▶ _INPUT DATA_

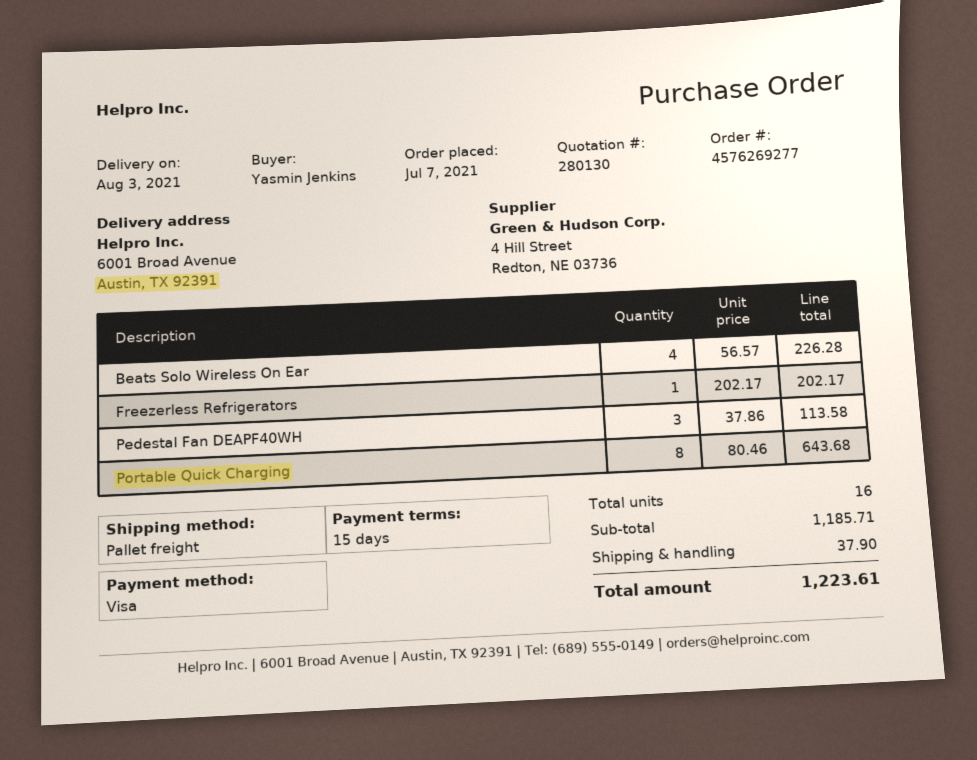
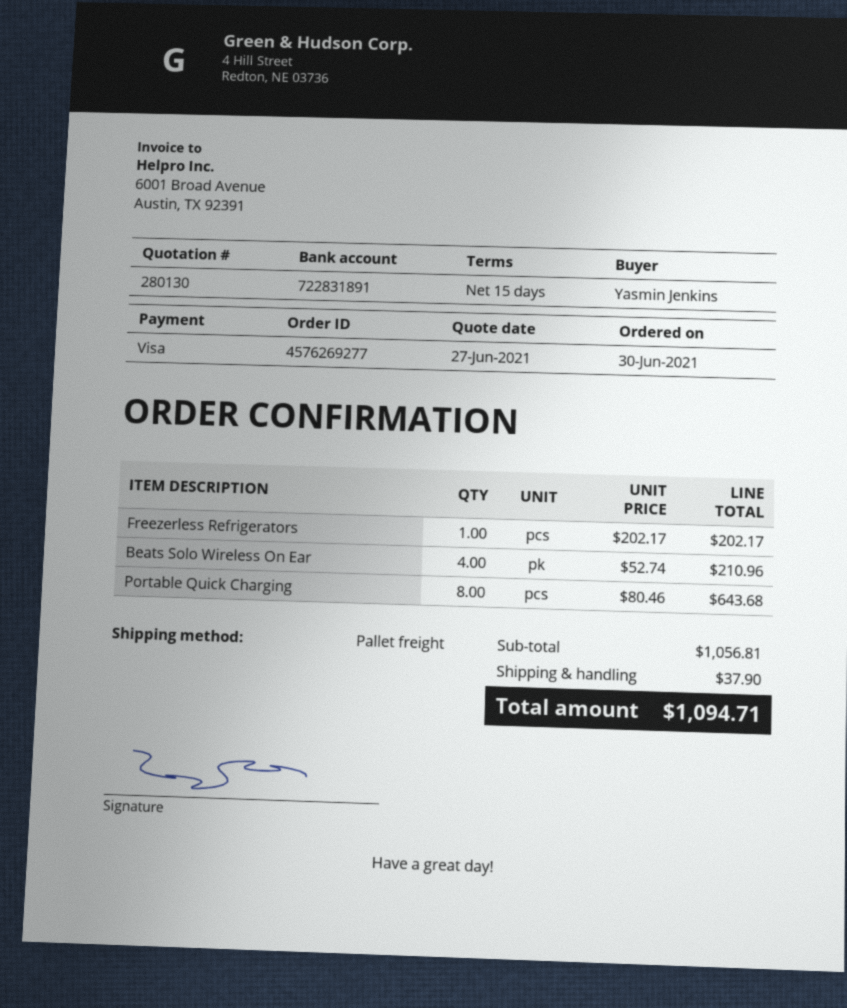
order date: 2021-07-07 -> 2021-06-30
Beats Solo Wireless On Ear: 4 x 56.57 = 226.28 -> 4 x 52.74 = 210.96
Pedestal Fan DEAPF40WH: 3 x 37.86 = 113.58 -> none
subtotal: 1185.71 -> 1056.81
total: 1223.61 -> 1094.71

▶ _WHAT NEEDS TO BE DONE_
The records above are to be duplicated exactly, pictures left out.

▶ _ANSWER_
order date: 2021-07-07 -> 2021-06-30
Beats Solo Wireless On Ear: 4 x 56.57 = 226.28 -> 4 x 52.74 = 210.96
Pedestal Fan DEAPF40WH: 3 x 37.86 = 113.58 -> none
subtotal: 1185.71 -> 1056.81
total: 1223.61 -> 1094.71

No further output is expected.